La semaine dernière, Sandra [1] s’est entaillé la main avec une boîte de conserve. Une anecdote a priori sans conséquences, mais qui m’a forcé (quand même) à appeler les pompiers.
Ils sont arrivés à quatre, dans une sorte d’effervescence maîtrisée. Le geste est sûr, précis. Le pas lourd des bottes martèle dans l’entrée. C’est l’irruption de l’urgence, de l’extraordinaire dans le quotidien. C’est la poussée d’adrénaline qui vous détache de votre réalité. Tous les détails de la journée s’estompent, et cèdent la place à cet instant, fugace comme un événement anodin mais qui emplirait toute la conscience.
Nous partons donc pour le service des urgences de l’hôpital, moi en voiture derrière l’ambulance, qui s’obstine à ne pas dépasser le 70 sur la nationale.
Je suis ce van rouge, et j’ai le temps de détailler l’immatriculation, les zones opaques sur les vitres pour protéger l’intimité relative du patient, les bandes réfléchissantes sur les montants, qui réagissent à la moindre lumière de mes codes. Le gyrophare m’aveugle, et je fais la route avec mon pare-soleil baissé en pleine nuit !

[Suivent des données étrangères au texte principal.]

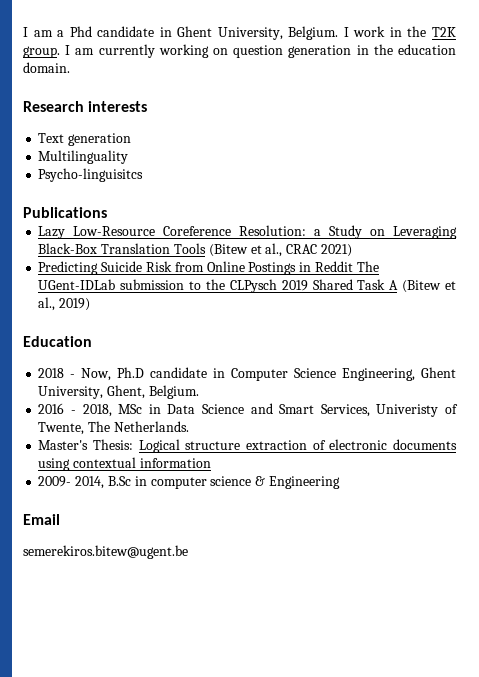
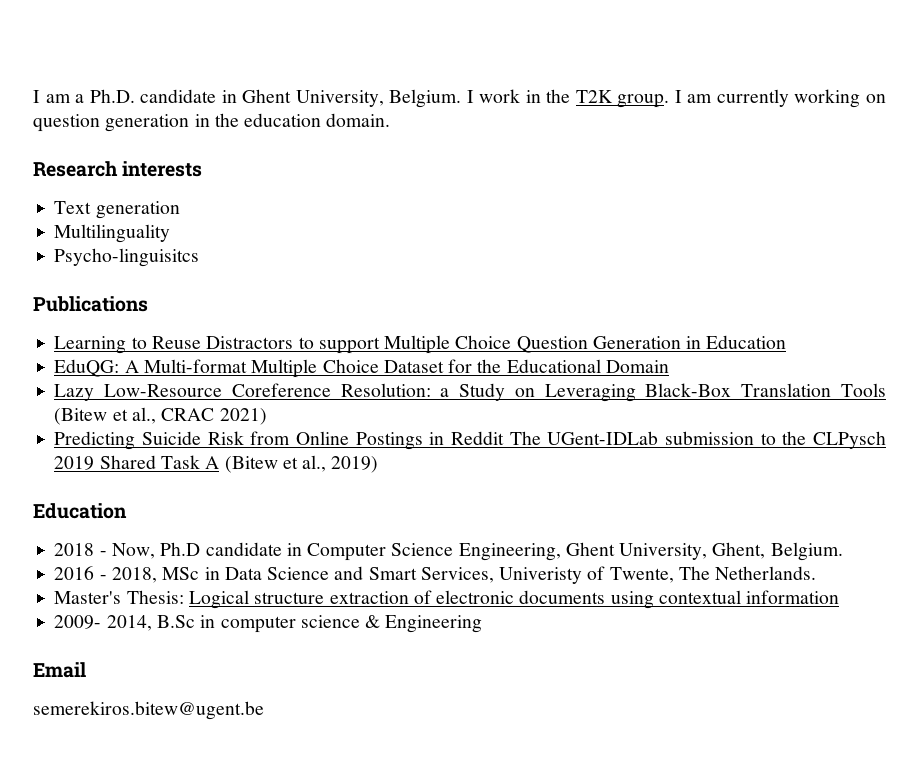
[69,26,92,37] Phd -> [89,89,135,103] Ph.D.
(107, 212) none -> [54,335,787,354] [54,359,669,378] // Learning to Reuse Distractors to support Multiple Choice Question Generation in Education // EduQG: A Multi-format Multiple Choice Dataset for the Educational Domain

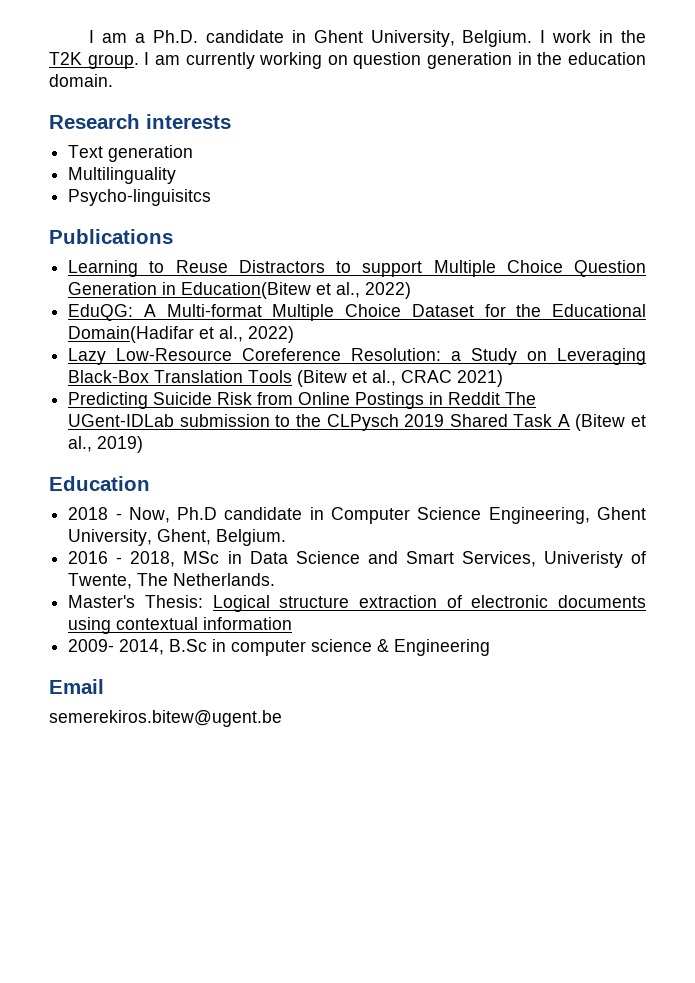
[706,335,787,349] Education -> [181,282,412,299] Education(Bitew et al., 2022)
[605,360,669,373] Domain -> [68,326,295,343] Domain(Hadifar et al., 2022)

Dans le calme relatif de ma voiture, seul avec moi-même, je passe vingt minutes à penser en roue libre, tandis que je conduis comme un automate. Je nous imagine dans (combien ?) quarante ans, dans la même situation, elle ou moi dans une ambulance, l’autre fermant le cortège. J’ai cette vision funeste d’une dernière fois, d’un dernier regard. Nous laissons les professionnels nous prendre en charge alors que nous courons vers notre mort.
Les lampadaires de la ville m’arrachent à ma semi-torpeur lugubre. Les rares personnes encore dehors à huit heures et demie écarquillent les yeux vers l’ambulance, imaginant dieu sait quel drame. Et je souris en pensant à la boîte de saumon tombée dans l’évier.
Un instant, on se serait cru dans une nouvelle d’Adrian Tomine.